Following its publication, the Sunday Express published a scathing denunciation of the novel. “I would rather give a healthy boy or a healthy girl a phial of prussic acid than this novel,” wrote the reviewer, James Douglas. “Poison kills the body, but moral poison kills the soul.” He demanded the novel be banned “without delay,” and in a manner of weeks the British Department of Public Prosecutions had brought a case against The Well of Loneliness. In November 1928, the magistrate pronounced the book obscene, demanding that all copies be collected and destroyed.
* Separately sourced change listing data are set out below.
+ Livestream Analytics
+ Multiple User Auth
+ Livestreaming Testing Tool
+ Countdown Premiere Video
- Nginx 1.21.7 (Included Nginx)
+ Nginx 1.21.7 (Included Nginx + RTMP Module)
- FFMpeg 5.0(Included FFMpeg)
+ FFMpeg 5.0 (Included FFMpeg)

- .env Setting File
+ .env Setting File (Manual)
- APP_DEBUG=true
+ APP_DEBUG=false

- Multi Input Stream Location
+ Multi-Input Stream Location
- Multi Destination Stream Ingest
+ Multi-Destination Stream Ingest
The highly publicized trial had the same transformative effect on the public’s awareness of lesbianism that Oscar Wilde’s trials had for that of male homosexuality. Within a matter of months, most newspapers in Britain were full of information on female homosexuality that had never been published so widely for the general public. Leonard Woolf’s mother remarked that “until I read this book I did not know that such things went on at all. I do not think they do. I have never heard of such things.” Splashed in all the papers were striking photographs of Radclyffe Hall herself dressed in a tuxedo and wearing a monocle. While drawing on the fashion sensibility of her day, Hall’s visibility inspired other homosexual women and contributed to the burgeoning image of the lesbian in the public mind.
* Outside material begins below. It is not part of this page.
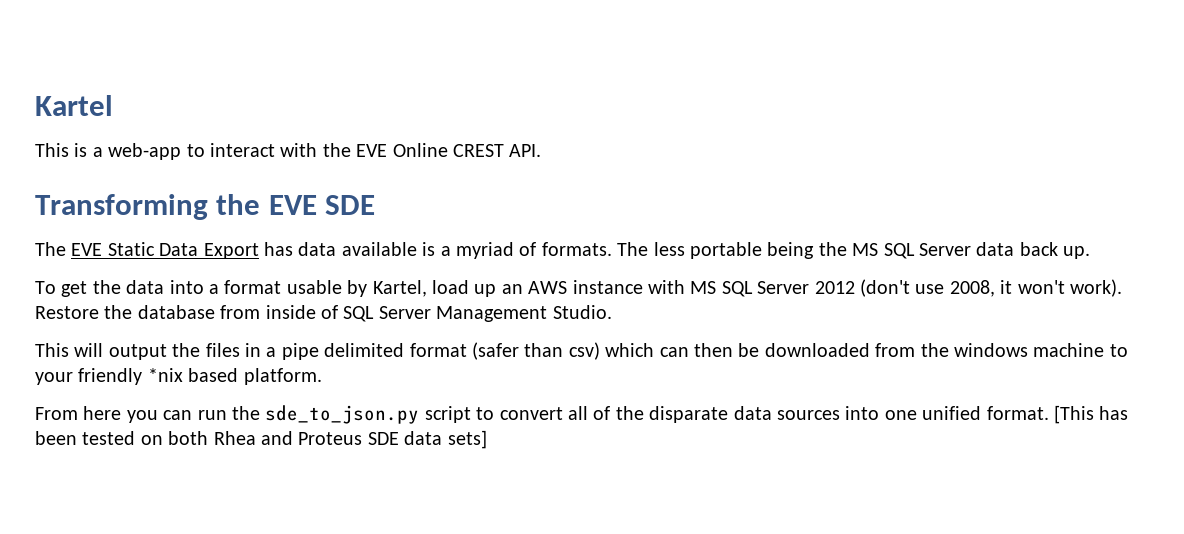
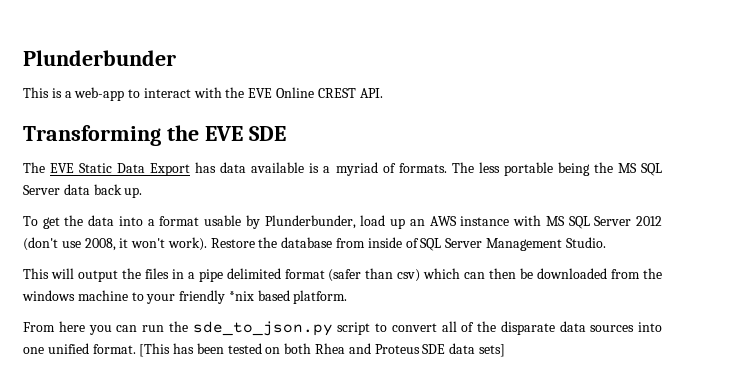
- Kartel
+ Plunderbunder
- To get the data into a format usable by Kartel, load up an AWS instance with MS SQL Server 2012 (don't use 2008, it won't work).
+ To get the data into a format usable by Plunderbunder, load up an AWS instance with MS SQL Server 2012 (don't use 2008, it won't work).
Both Virginia Woolf and Vita Sackville-West detested the prosecution of the novel and were sympathetic to Hall, though Woolf referred to The Well of Loneliness in her diary as a “meritous dull book” that was “so pure, so sweet, so sentimental that none of us can read it.” (Both Virginia and Leonard appeared at the trial to testify as expert witnesses but were dismissed after the judge decided that he himself would decide whether or not the book was obscene.) When Orlando was published in October 1928, sales of Woolf’s novel may have been intensified by the public interest in Hall. Despite the fact, however, that Orlando is based on the Sapphic relationship between Virginia and Vita, the novel was never banned or brought to trial. Sapphism’s disguise in the cloak of fantasy and farce likely spared it from persecution. Hall’s novel, on the other hand, was written in the style of social realism, and, though (like Orlando) not sexually explicit, dealt seriously with the condition of homosexuality in English society.
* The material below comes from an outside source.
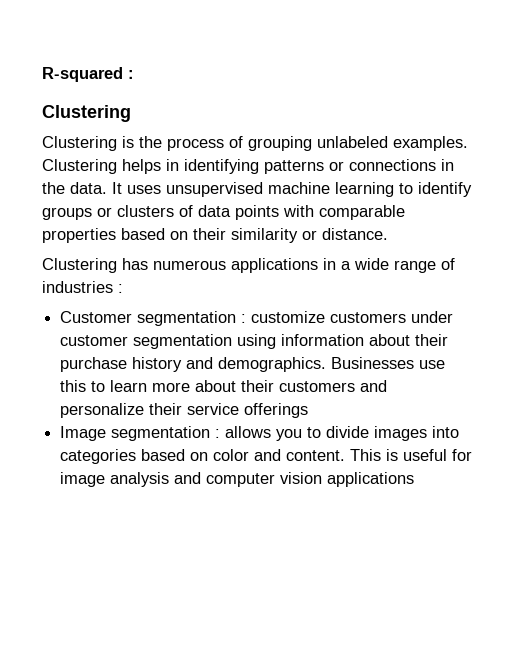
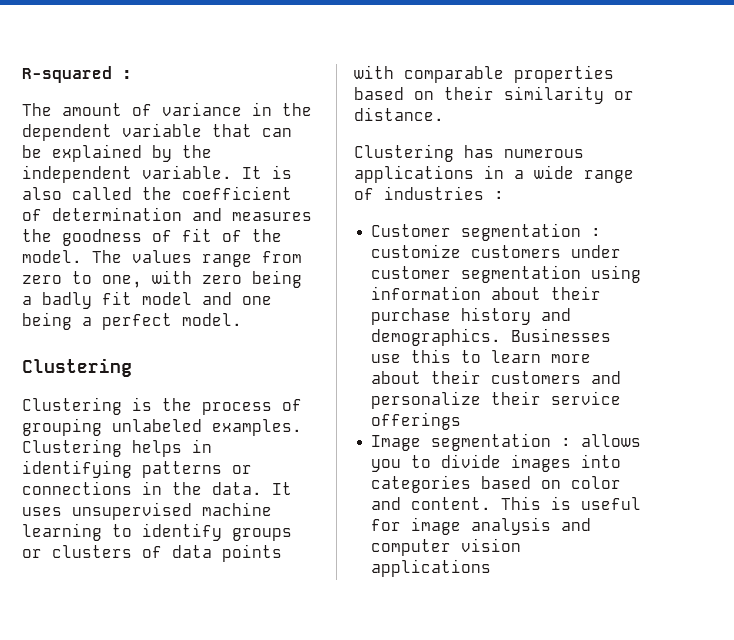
+ The amount of variance in the dependent variable that can be explained by the independent variable. It is also called the coefficient of determination and measures the goodness of fit of the model. The values range from zero to one, with zero being a badly fit model and one being a perfect model.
Virgina and Vita, too, saw their Sapphism as different in kind from Radclyffe Hall’s. Both Virginia and Vita’s homosexuality operated out of stable if eccentric heterosexual marriages. Vita’s sexual exploits, as well as those of her husband Harold Nicolson (also homosexual), cohabited harmoniously with the public face of their marriage; in the 1930s, Harold and Vita even recorded a radio broadcast about marriage for the BBC (all while Vita was having an affair with the female station manager). For her part, Vita Sackville-West viewed her homosexuality as neither tragic nor radical; on the contrary, she was politically conservative and accommodated her lifestyle within a strong sense of English tradition. As for Virginia, she refrained from ever labeling herself a Sapphist or a homosexual in any of her public or private writing, though she flirts elusively with the label in her diaries and letters. Their relationship existed in a period of the twentieth century when the markers of female homosexuality were relatively undefined; their relationship, in turn, thrived on that lack of definition.